Tel est l’égoïsme, telle est la brutalité de l’homme. M. Brieux les dénonce avec une virulence que je ne trouve pas exagérée. Mais qu’y faire ? Espère-t-il vraiment un changement dans les mœurs ? Ou plutôt, ne serait-il pas d’avis que, depuis vingt ans de revendications féministes et de prétendue émancipation de la femme, nous faisons fausse route ? Je remarque que si Thérèse n’avait pas été une jeune fille moderne, férue d’indépendance, elle serait allée vivre paisiblement avec des parens un peu ennuyeux, un peu désagréables, mais enfin supportables, près d’Evreux qui est une bonne petite ville, où il n’est pas du tout impossible que son charme discret et sa grâce mélancolique eussent touché le cœur d’un brave garçon.
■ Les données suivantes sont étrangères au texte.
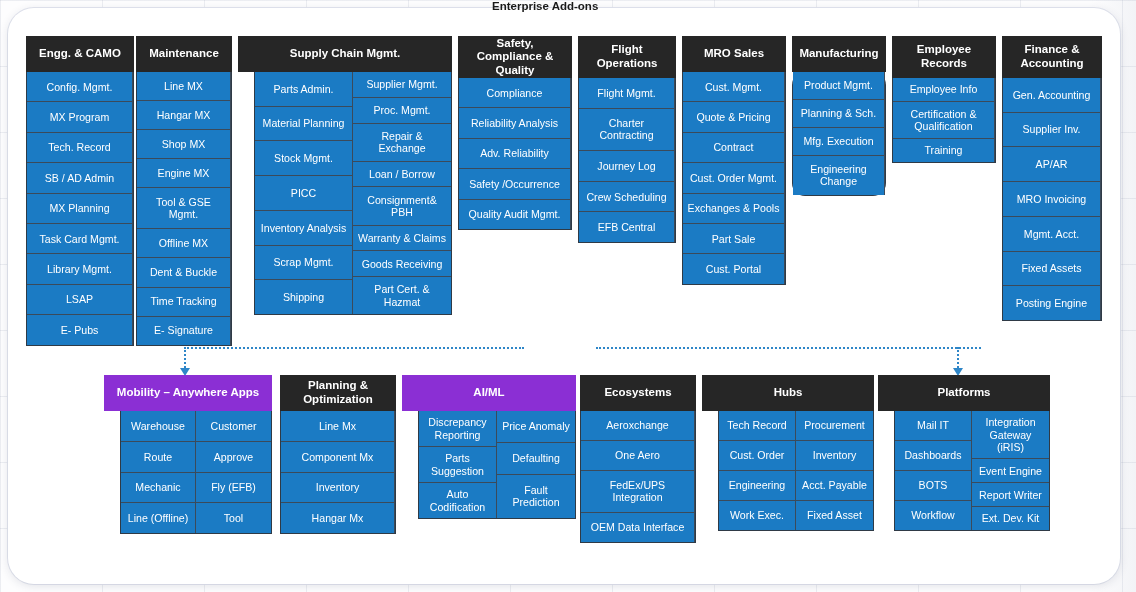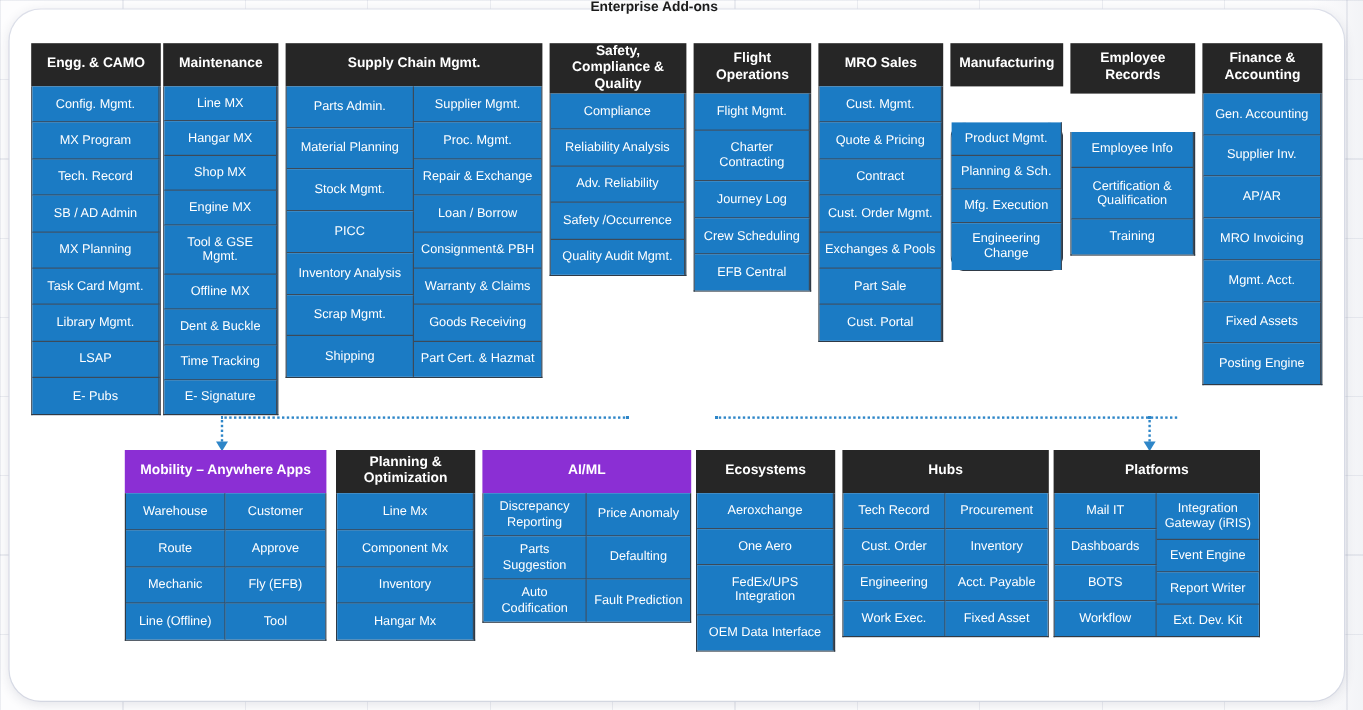--- a/index.html
+++ b/index.html
@@ -59,20 +59,21 @@
 
   .tiles {
     display: flex;
     flex-direction: column;
     border: 1px solid #2f3a46;
     border-top: none;
   }
   .tiles.twocol {
     flex-direction: row;
     flex-wrap: nowrap;
+    margin-left: 16px;
   }
   .tcolumn { display: flex; flex-direction: column; flex: 1 1 0; min-width: 0; }
 
   .tile {
     background: #1B7BC4;
     color: #ffffff;
     font-size: 10.6px;
     line-height: 1.16;
     text-align: center;
     display: flex;
@@ -225,34 +226,34 @@
           <div class="tile">Cust. Mgmt.</div>
           <div class="tile">Quote &amp; Pricing</div>
           <div class="tile">Contract</div>
           <div class="tile">Cust. Order Mgmt.</div>
           <div class="tile">Exchanges &amp; Pools</div>
           <div class="tile">Part Sale</div>
           <div class="tile">Cust. Portal</div>
         </div>
       </div>
     </div>
-    <div class="col" style="left: 792px; top: 36px; width: 94px; gap: 30px;">
+    <div class="col" style="left: 792px; top: 36px; width: 94px;">
       <div class="hdr" style="height: 36px;">Manufacturing</div>
       <div class="tiles" style="height: 124px; border-radius: 13px;">
         <div class="tcolumn">
           <div class="tile">Product Mgmt.</div>
           <div class="tile">Planning &amp; Sch.</div>
           <div class="tile">Mfg. Execution</div>
           <div class="tile">Engineering Change</div>
         </div>
       </div>
     </div>
     <div class="col" style="left: 892px; top: 36px; width: 104px;">
       <div class="hdr" style="height: 42px;">Employee Records</div>
-      <div class="tiles" style="height: 103px; margin-top: 32px;">
+      <div class="tiles" style="height: 85px;">
         <div class="tcolumn">
           <div class="tile">Employee Info</div>
           <div class="tile">Certification &amp; Qualification</div>
           <div class="tile">Training</div>
         </div>
       </div>
     </div>
     <div class="col" style="left: 1002px; top: 36px; width: 100px;">
       <div class="hdr" style="height: 42px;">Finance &amp; Accounting</div>
       <div class="tiles" style="height: 243.2px;">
Le rôle de Thérèse a fourni à Mlle Provost une création remarquable, où elle a révélé des qualités de sentiment et d’émotion qu’on ne lui connaissait pas encore. Mme e Marquet a mis en plein relief et personnage épisodique de Caroline Legrand. M. Signoret (Féliat) le M. Calmettes (Néris) ont été suffisans.


RENE DOUMIC.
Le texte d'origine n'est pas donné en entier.